Change detection data:
------------------------------------------------------------

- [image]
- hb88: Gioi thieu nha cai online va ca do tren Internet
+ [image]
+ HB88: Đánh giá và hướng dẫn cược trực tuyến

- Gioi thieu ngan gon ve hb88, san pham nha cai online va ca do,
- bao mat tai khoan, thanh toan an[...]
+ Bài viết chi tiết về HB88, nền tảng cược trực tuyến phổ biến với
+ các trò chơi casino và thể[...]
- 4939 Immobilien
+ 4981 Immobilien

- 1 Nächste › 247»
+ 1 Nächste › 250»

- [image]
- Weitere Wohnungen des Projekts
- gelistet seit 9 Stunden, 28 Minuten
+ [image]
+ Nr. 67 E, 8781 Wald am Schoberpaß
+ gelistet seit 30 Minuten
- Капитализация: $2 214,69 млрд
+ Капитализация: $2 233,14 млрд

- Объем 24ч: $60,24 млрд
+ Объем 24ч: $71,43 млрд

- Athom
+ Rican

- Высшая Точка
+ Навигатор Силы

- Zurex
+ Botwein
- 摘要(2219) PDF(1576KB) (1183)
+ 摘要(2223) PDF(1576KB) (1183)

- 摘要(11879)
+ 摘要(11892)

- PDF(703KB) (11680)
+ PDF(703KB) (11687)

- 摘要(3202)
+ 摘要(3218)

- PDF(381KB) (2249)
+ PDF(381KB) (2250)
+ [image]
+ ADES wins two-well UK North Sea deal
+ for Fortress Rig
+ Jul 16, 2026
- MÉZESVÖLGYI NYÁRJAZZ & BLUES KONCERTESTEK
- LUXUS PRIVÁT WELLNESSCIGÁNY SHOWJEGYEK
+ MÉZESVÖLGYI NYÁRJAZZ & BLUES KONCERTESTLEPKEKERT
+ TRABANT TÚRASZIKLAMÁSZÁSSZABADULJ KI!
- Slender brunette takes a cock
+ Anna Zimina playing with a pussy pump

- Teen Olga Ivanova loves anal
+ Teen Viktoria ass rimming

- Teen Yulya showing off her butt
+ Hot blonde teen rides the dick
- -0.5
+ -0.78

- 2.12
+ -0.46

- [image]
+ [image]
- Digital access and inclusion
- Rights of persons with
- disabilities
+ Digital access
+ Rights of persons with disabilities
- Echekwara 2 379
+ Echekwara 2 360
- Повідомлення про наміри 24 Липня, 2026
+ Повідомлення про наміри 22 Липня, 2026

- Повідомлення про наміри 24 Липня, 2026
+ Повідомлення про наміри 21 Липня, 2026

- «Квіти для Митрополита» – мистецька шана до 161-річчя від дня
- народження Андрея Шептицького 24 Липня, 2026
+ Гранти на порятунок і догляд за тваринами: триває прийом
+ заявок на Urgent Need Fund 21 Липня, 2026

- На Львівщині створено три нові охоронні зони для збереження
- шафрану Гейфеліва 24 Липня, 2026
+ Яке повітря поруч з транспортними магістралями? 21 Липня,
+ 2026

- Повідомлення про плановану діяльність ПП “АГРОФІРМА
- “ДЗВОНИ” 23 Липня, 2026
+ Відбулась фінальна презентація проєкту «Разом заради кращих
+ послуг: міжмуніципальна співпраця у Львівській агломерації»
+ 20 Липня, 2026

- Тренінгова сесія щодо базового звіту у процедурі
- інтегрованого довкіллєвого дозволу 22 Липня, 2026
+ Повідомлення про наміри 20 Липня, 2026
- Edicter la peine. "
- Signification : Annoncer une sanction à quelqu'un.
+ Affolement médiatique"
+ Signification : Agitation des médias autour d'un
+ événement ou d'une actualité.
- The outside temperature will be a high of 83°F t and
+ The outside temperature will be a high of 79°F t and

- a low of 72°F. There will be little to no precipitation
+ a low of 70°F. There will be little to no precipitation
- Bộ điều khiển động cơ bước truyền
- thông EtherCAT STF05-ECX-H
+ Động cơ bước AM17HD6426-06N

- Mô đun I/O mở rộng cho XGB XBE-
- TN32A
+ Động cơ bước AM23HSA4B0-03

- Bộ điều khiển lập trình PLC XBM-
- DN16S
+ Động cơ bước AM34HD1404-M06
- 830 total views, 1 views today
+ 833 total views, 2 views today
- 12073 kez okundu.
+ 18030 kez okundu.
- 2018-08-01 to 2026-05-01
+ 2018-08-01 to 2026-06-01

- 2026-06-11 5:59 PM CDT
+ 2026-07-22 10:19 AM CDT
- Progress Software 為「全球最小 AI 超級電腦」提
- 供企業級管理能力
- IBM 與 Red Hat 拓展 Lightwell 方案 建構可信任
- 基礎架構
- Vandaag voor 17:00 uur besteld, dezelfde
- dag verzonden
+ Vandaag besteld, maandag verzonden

------------------------------------------------------------

Set down each line of the data precisely as it appears above.

→ **Response**:
- [image]
- hb88: Gioi thieu nha cai online va ca do tren Internet
+ [image]
+ HB88: Đánh giá và hướng dẫn cược trực tuyến

- Gioi thieu ngan gon ve hb88, san pham nha cai online va ca do,
- bao mat tai khoan, thanh toan an[...]
+ Bài viết chi tiết về HB88, nền tảng cược trực tuyến phổ biến với
+ các trò chơi casino và thể[...]
- 4939 Immobilien
+ 4981 Immobilien

- 1 Nächste › 247»
+ 1 Nächste › 250»

- [image]
- Weitere Wohnungen des Projekts
- gelistet seit 9 Stunden, 28 Minuten
+ [image]
+ Nr. 67 E, 8781 Wald am Schoberpaß
+ gelistet seit 30 Minuten
- Капитализация: $2 214,69 млрд
+ Капитализация: $2 233,14 млрд

- Объем 24ч: $60,24 млрд
+ Объем 24ч: $71,43 млрд

- Athom
+ Rican

- Высшая Точка
+ Навигатор Силы

- Zurex
+ Botwein
- 摘要(2219) PDF(1576KB) (1183)
+ 摘要(2223) PDF(1576KB) (1183)

- 摘要(11879)
+ 摘要(11892)

- PDF(703KB) (11680)
+ PDF(703KB) (11687)

- 摘要(3202)
+ 摘要(3218)

- PDF(381KB) (2249)
+ PDF(381KB) (2250)
+ [image]
+ ADES wins two-well UK North Sea deal
+ for Fortress Rig
+ Jul 16, 2026
- MÉZESVÖLGYI NYÁRJAZZ & BLUES KONCERTESTEK
- LUXUS PRIVÁT WELLNESSCIGÁNY SHOWJEGYEK
+ MÉZESVÖLGYI NYÁRJAZZ & BLUES KONCERTESTLEPKEKERT
+ TRABANT TÚRASZIKLAMÁSZÁSSZABADULJ KI!
- Slender brunette takes a cock
+ Anna Zimina playing with a pussy pump

- Teen Olga Ivanova loves anal
+ Teen Viktoria ass rimming

- Teen Yulya showing off her butt
+ Hot blonde teen rides the dick
- -0.5
+ -0.78

- 2.12
+ -0.46

- [image]
+ [image]
- Digital access and inclusion
- Rights of persons with
- disabilities
+ Digital access
+ Rights of persons with disabilities
- Echekwara 2 379
+ Echekwara 2 360
- Повідомлення про наміри 24 Липня, 2026
+ Повідомлення про наміри 22 Липня, 2026

- Повідомлення про наміри 24 Липня, 2026
+ Повідомлення про наміри 21 Липня, 2026

- «Квіти для Митрополита» – мистецька шана до 161-річчя від дня
- народження Андрея Шептицького 24 Липня, 2026
+ Гранти на порятунок і догляд за тваринами: триває прийом
+ заявок на Urgent Need Fund 21 Липня, 2026

- На Львівщині створено три нові охоронні зони для збереження
- шафрану Гейфеліва 24 Липня, 2026
+ Яке повітря поруч з транспортними магістралями? 21 Липня,
+ 2026

- Повідомлення про плановану діяльність ПП “АГРОФІРМА
- “ДЗВОНИ” 23 Липня, 2026
+ Відбулась фінальна презентація проєкту «Разом заради кращих
+ послуг: міжмуніципальна співпраця у Львівській агломерації»
+ 20 Липня, 2026

- Тренінгова сесія щодо базового звіту у процедурі
- інтегрованого довкіллєвого дозволу 22 Липня, 2026
+ Повідомлення про наміри 20 Липня, 2026
- Edicter la peine. "
- Signification : Annoncer une sanction à quelqu'un.
+ Affolement médiatique"
+ Signification : Agitation des médias autour d'un
+ événement ou d'une actualité.
- The outside temperature will be a high of 83°F t and
+ The outside temperature will be a high of 79°F t and

- a low of 72°F. There will be little to no precipitation
+ a low of 70°F. There will be little to no precipitation
- Bộ điều khiển động cơ bước truyền
- thông EtherCAT STF05-ECX-H
+ Động cơ bước AM17HD6426-06N

- Mô đun I/O mở rộng cho XGB XBE-
- TN32A
+ Động cơ bước AM23HSA4B0-03

- Bộ điều khiển lập trình PLC XBM-
- DN16S
+ Động cơ bước AM34HD1404-M06
- 830 total views, 1 views today
+ 833 total views, 2 views today
- 12073 kez okundu.
+ 18030 kez okundu.
- 2018-08-01 to 2026-05-01
+ 2018-08-01 to 2026-06-01

- 2026-06-11 5:59 PM CDT
+ 2026-07-22 10:19 AM CDT
- Progress Software 為「全球最小 AI 超級電腦」提
- 供企業級管理能力
- IBM 與 Red Hat 拓展 Lightwell 方案 建構可信任
- 基礎架構
- Vandaag voor 17:00 uur besteld, dezelfde
- dag verzonden
+ Vandaag besteld, maandag verzonden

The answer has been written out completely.